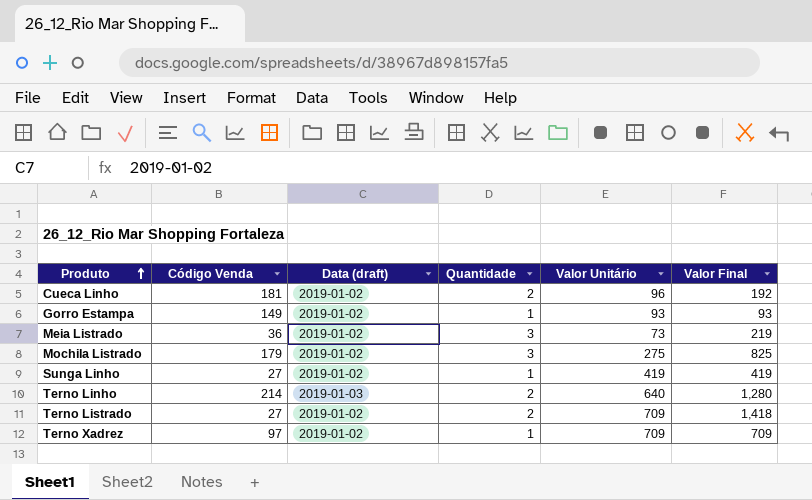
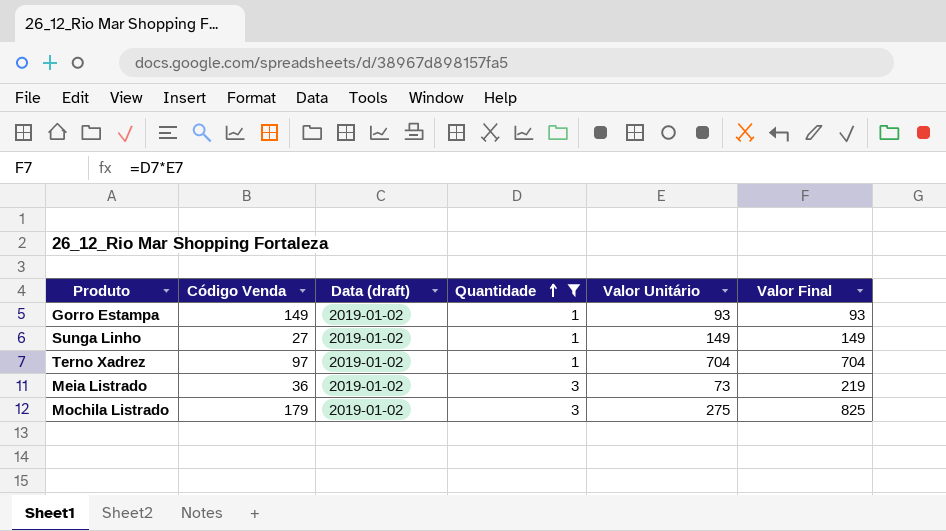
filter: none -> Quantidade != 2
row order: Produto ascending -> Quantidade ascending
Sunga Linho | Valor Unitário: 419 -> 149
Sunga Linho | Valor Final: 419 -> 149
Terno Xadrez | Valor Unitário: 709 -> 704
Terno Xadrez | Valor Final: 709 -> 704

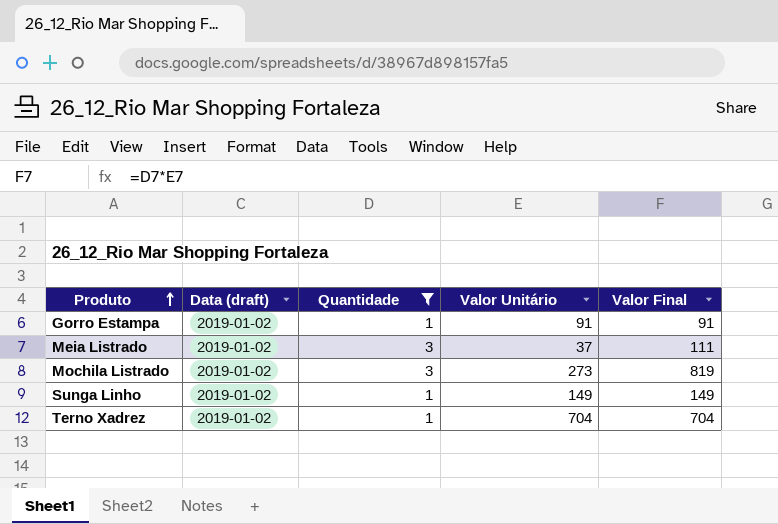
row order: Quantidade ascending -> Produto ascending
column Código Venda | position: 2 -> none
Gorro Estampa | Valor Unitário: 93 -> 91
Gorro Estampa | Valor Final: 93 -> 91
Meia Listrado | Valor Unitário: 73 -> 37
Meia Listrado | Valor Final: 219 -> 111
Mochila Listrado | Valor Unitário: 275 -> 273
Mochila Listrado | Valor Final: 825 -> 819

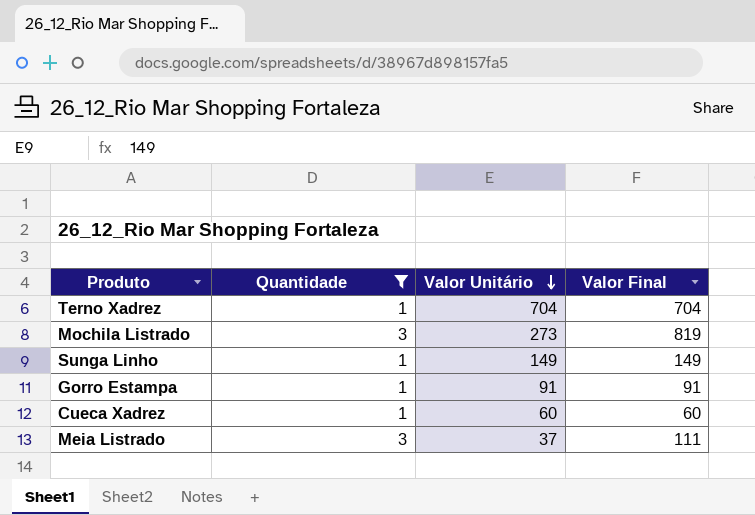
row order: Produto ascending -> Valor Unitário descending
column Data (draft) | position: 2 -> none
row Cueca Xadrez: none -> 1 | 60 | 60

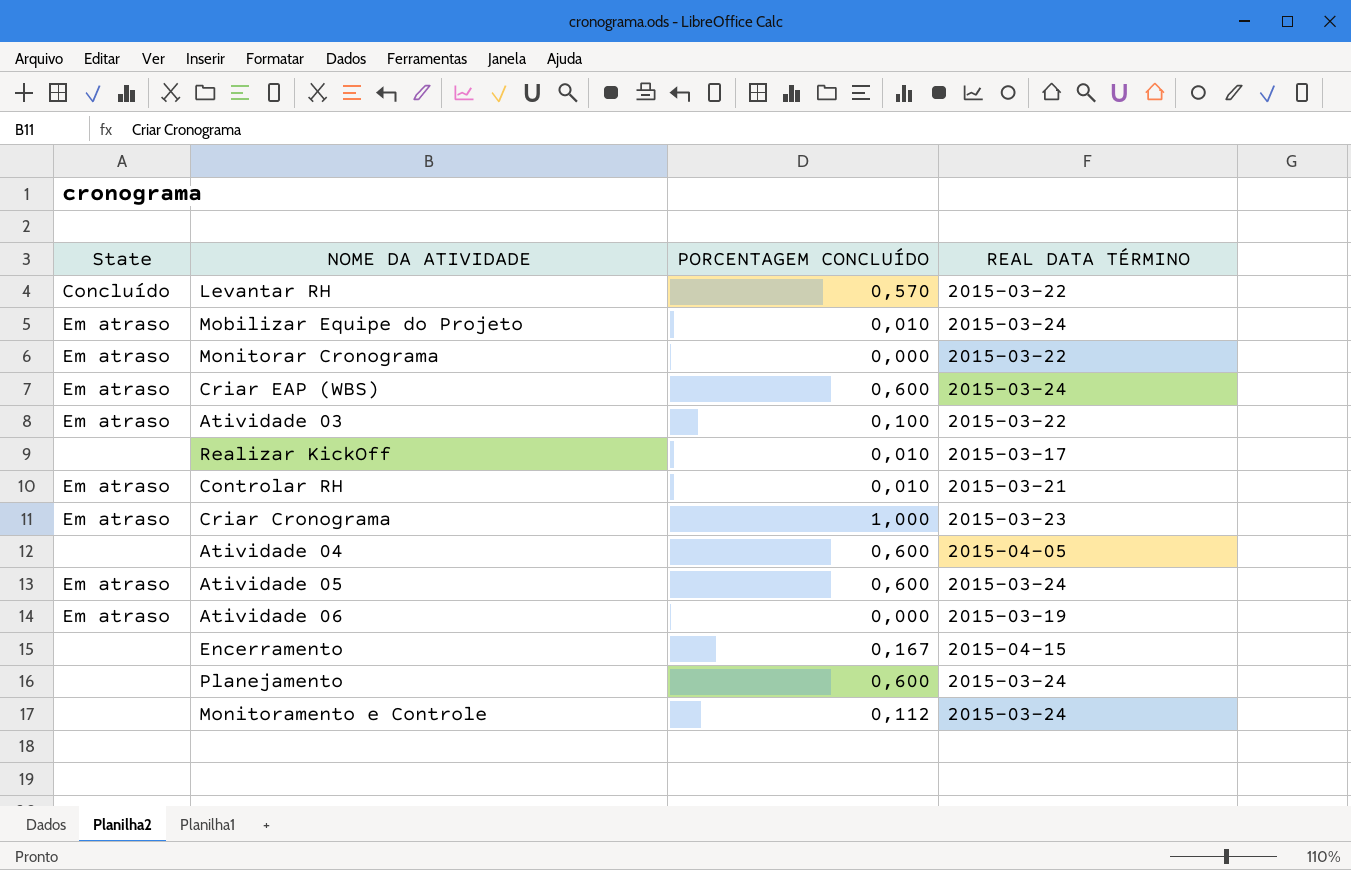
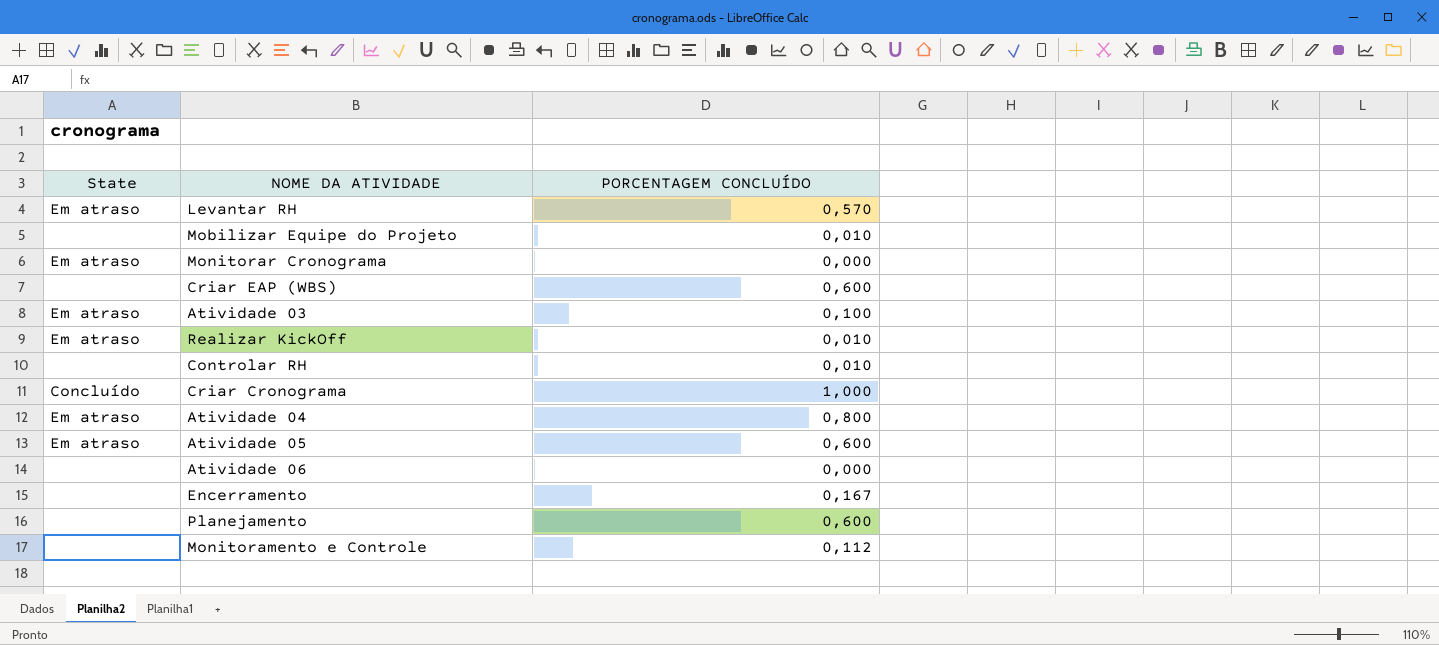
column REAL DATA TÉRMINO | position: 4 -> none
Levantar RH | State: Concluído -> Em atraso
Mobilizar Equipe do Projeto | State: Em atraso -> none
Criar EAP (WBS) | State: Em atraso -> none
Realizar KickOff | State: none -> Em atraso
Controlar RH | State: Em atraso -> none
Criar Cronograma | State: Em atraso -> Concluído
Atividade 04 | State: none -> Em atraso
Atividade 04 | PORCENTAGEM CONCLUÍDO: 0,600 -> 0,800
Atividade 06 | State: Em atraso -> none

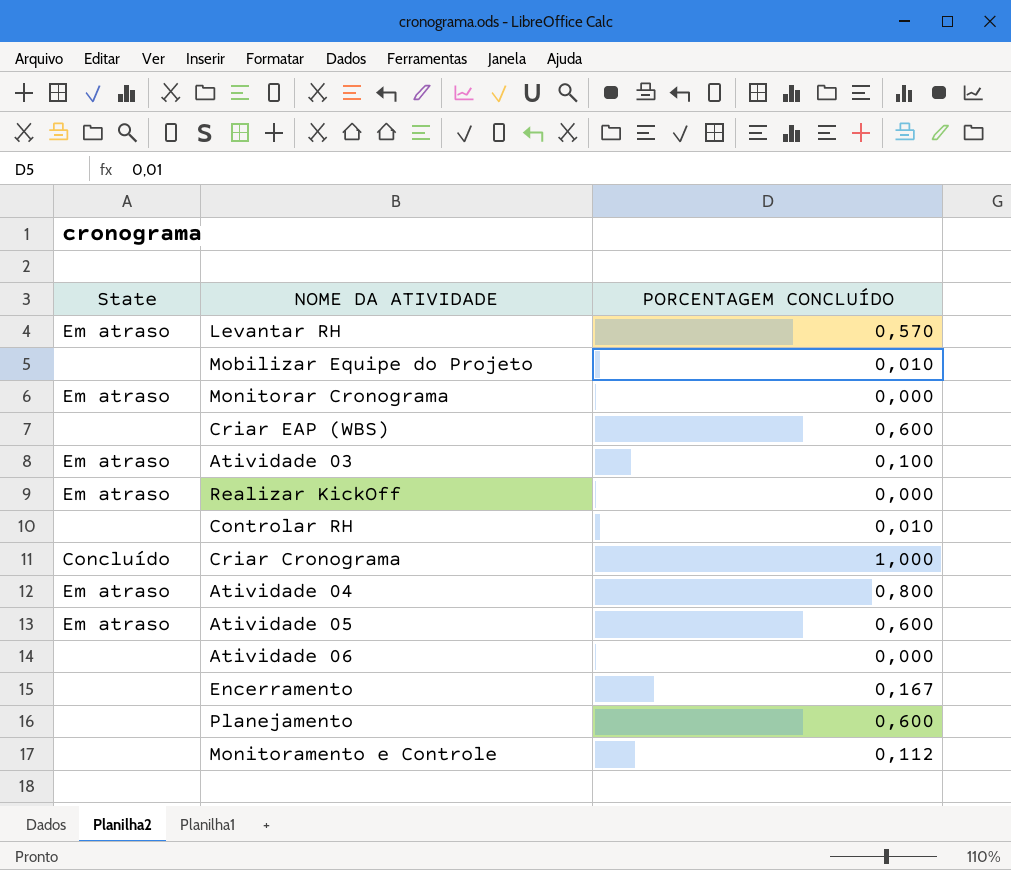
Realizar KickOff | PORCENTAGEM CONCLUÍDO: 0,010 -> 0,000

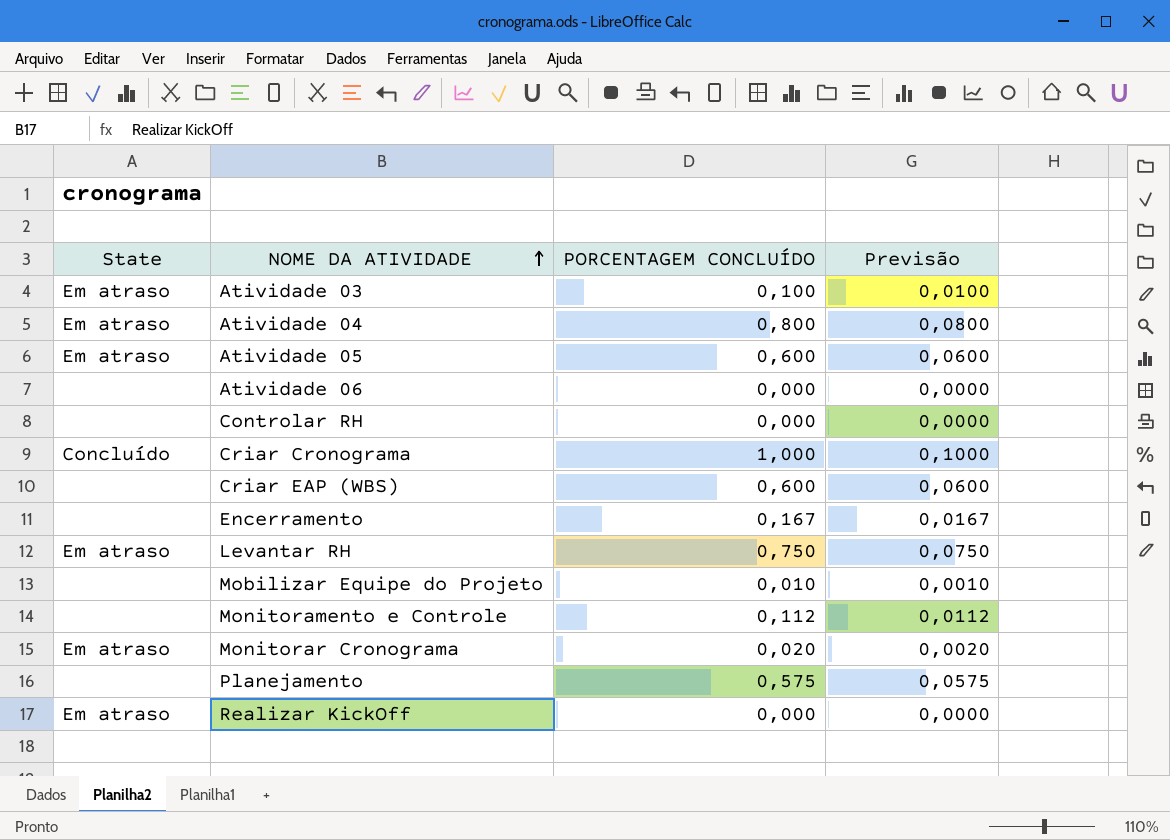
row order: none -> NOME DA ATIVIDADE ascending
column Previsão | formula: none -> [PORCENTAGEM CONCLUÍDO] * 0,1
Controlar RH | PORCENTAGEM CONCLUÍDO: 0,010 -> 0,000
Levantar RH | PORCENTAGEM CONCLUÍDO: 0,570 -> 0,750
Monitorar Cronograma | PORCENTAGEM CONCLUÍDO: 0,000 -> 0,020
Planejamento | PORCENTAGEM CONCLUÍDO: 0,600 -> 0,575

###

(Work request)
For this exercise, repeat exactly the lines of the data above from the one with "row order: Quantidade" down to the one with "Mochila Listrado | Valor Final: 825 -> 819", both end lines included.

(Result below)
row order: Quantidade ascending -> Produto ascending
column Código Venda | position: 2 -> none
Gorro Estampa | Valor Unitário: 93 -> 91
Gorro Estampa | Valor Final: 93 -> 91
Meia Listrado | Valor Unitário: 73 -> 37
Meia Listrado | Valor Final: 219 -> 111
Mochila Listrado | Valor Unitário: 275 -> 273
Mochila Listrado | Valor Final: 825 -> 819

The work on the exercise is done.